3) once this garage is built, and then so are the residential halls they plan to build on that site and further up on Emmet St. (see the master plan), what will stop the University from installing gates restricting private vehicle traffic — like those in use elsewhere on Central Grounds where pedestrian traffic is heavy?
Can’t one criticize aspects of the University’s presence, yet still appreciate the benefits that they bring to the community? Good can become better. It doesn’t have to be a take-it-or-leave-it proposition.

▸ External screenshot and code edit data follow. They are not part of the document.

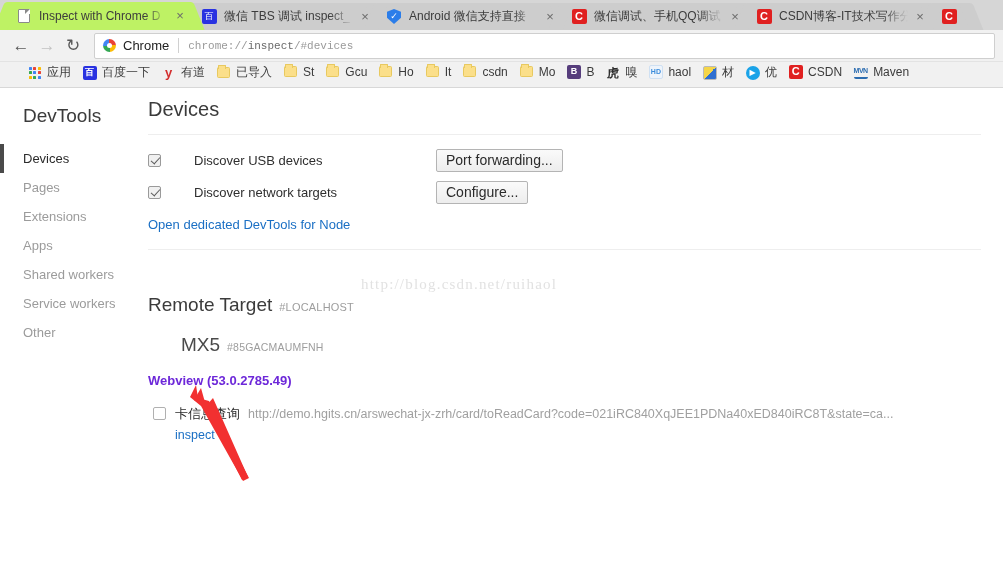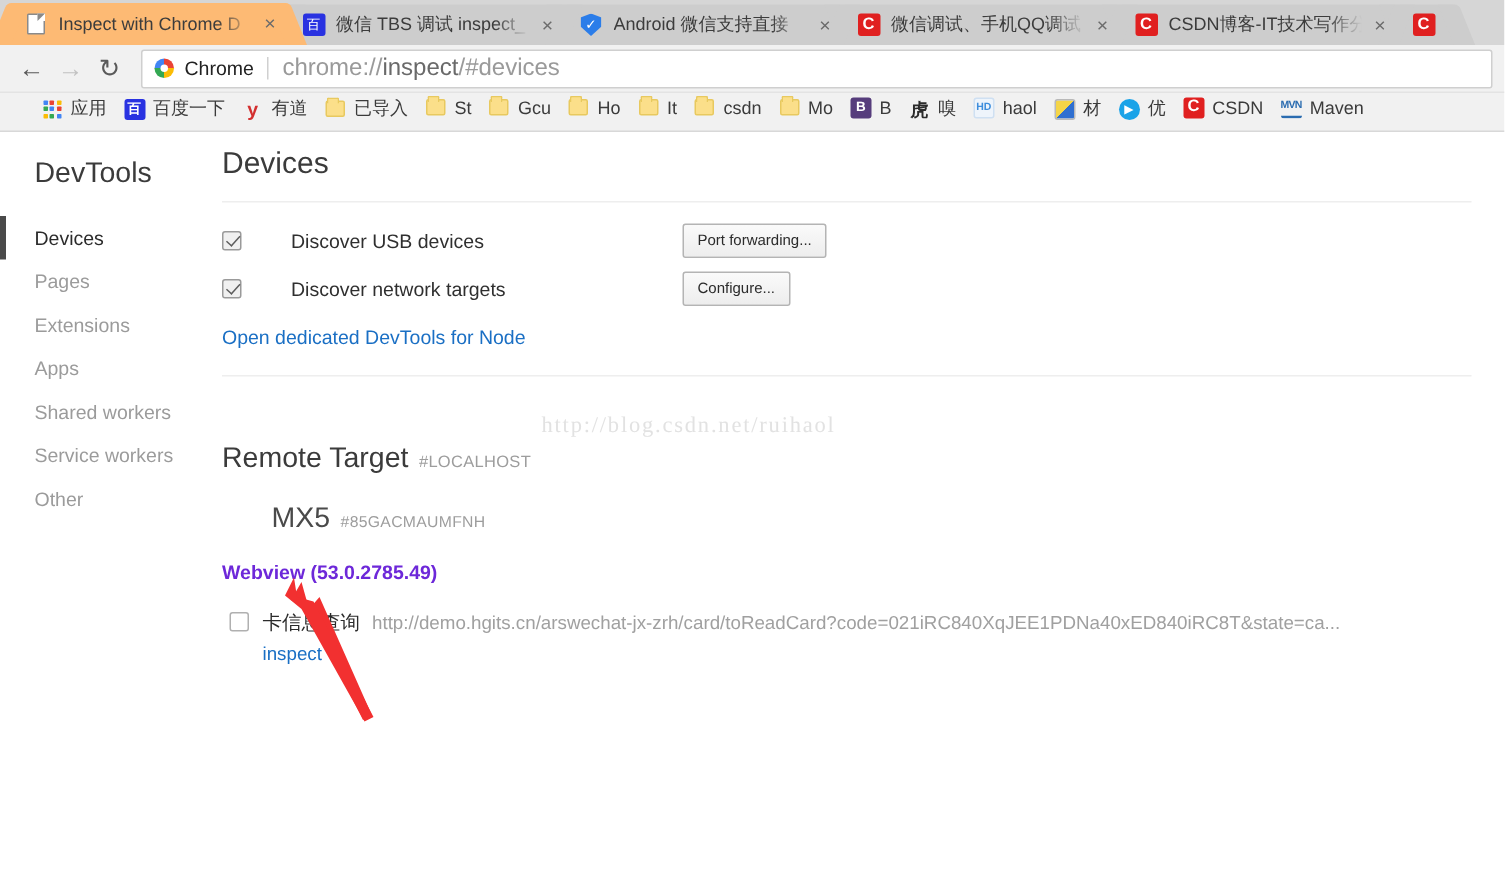--- a/index.html
+++ b/index.html
@@ -49,7 +49,7 @@
   }
   .tab::before { left: -7px; transform: skewX(-22deg); border-top-left-radius:3px; }
   .tab::after  { right: -7px; transform: skewX(22deg); border-top-right-radius:3px; }
-  .tab.active { background: #fdba74; z-index: 5; height: 28px; }
+  .tab.active { background: #bef264; z-index: 5; height: 28px; }
   .tab.active::before, .tab.active::after { height:28px; }
   .tab .favicon {
     width: 16px; height: 16px;

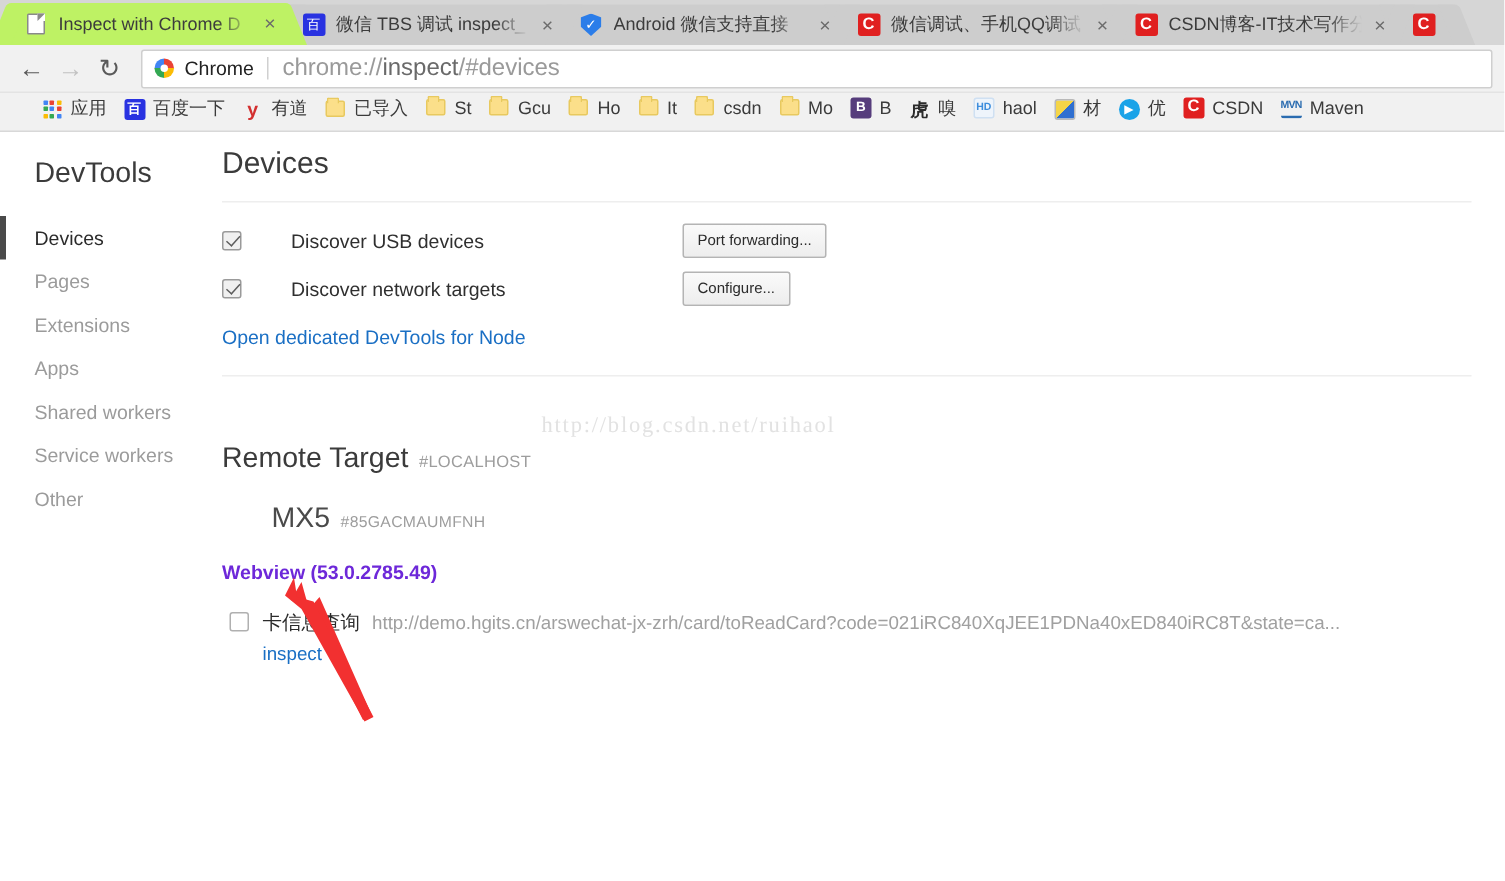--- a/index.html
+++ b/index.html
@@ -141,7 +141,7 @@
   .omni-icon::after{content:"";position:absolute;inset:4px;background:#fff;border-radius:50%;}
   .omni-scheme { font-size:13px; color:#222; margin-left:7px; white-space:nowrap; }
   .omni-sep { width:1px; height:15px; background:#d0d0d0; margin:0 9px; }
-  .omni-url { font-size:16px; color:#6a6a6a; white-space:nowrap; }
+  .omni-url { font-size:11px; color:#6a6a6a; white-space:nowrap;font-family:Liberation Mono, monospace; }
   .omni-url .dim { color:#9a9a9a; }
 
   

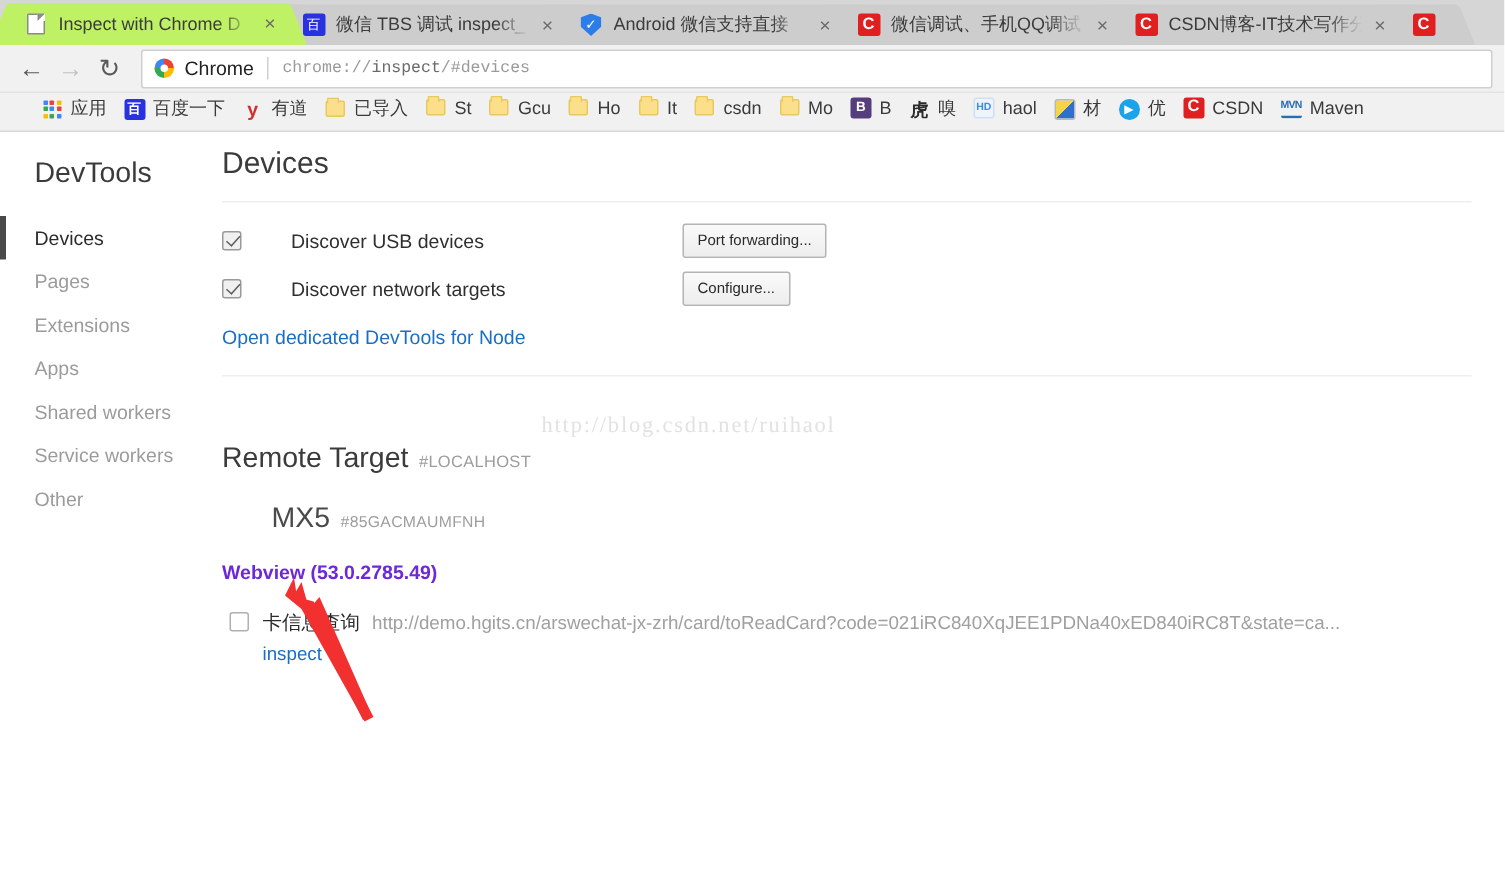--- a/index.html
+++ b/index.html
@@ -257,14 +257,13 @@
   }
   .disc-label { font-size: 13px; color: #2f2f2f; width: 218px; }
   .gbtn {
-    font-size: 10px;
+    font-size: 14px;
     color: #2b2b2b;
     background: linear-gradient(#fafafa,#ededed);
     border: 1px solid #b4b4b4;
     border-radius: 2px;
     padding: 3px 9px;
     line-height: 15px;
-    margin-left: 19px;
   }
   .node-link {
     font-size: 13px; color: #1a6fc4;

The University is an important and valuable part of this community. They operate to serve the citizens of the entire Commonwealth. But, if they act so as to cause locals to feel they are ignored and trampled upon, it should come as no surprise that resentment will result. People just don’t like to feel powerless in their own community.
I’m quite aware of the larger benefits that the University brings to Charlottesville. I don’t deny the existence of larger forces, either.
It’s ok to focus in on one aspect of something for a while. Right now the focus is on negative elements of UVa’s relationship with the city. Some other time the positive elements may be topical.
I’m not saying that the perspective on this which my recent posts have offered is the absolute, total truth. They are not even *my* total perspective.
I don’t think that I’ve really been ‘harping’ on property taxes exactly. I posted one response that examined the issue from one side and then responded to comments about it. It’s not the center of my life or anything. Which is essentially why I’m not going to waste an hour responding to every little ‘hey you’ that the post provoked.
My suggestion is that you create an account and write up a neat little analysis of UVa’s economic effects and show how it actually compensates for the loss of property taxes in other concrete ways. Probably there are some good arguements to that effect and I’d like to see them.
(Score: -1, No-brainer)
One of the area’s most congested intersections?
Hardly!! I don’t think it would make it in the top 10 most congested intersections in the area based on the number of cars that pass through it. This is a convenient argument for the neighborhood. The people living in that neighborhood knew or should have expected when they moved in that they would be at the mercy of UVA will development issues arise. That is the way it has been and probably will continue to be. The UVA area needs parking and it will get it. Ground will be broken on time.
I really don’t see how a 1200 car garage will add substantially to the traffic nearby anyways. At least half the cars exiting the lot will move towards 29250 corridor, not towards that intersection.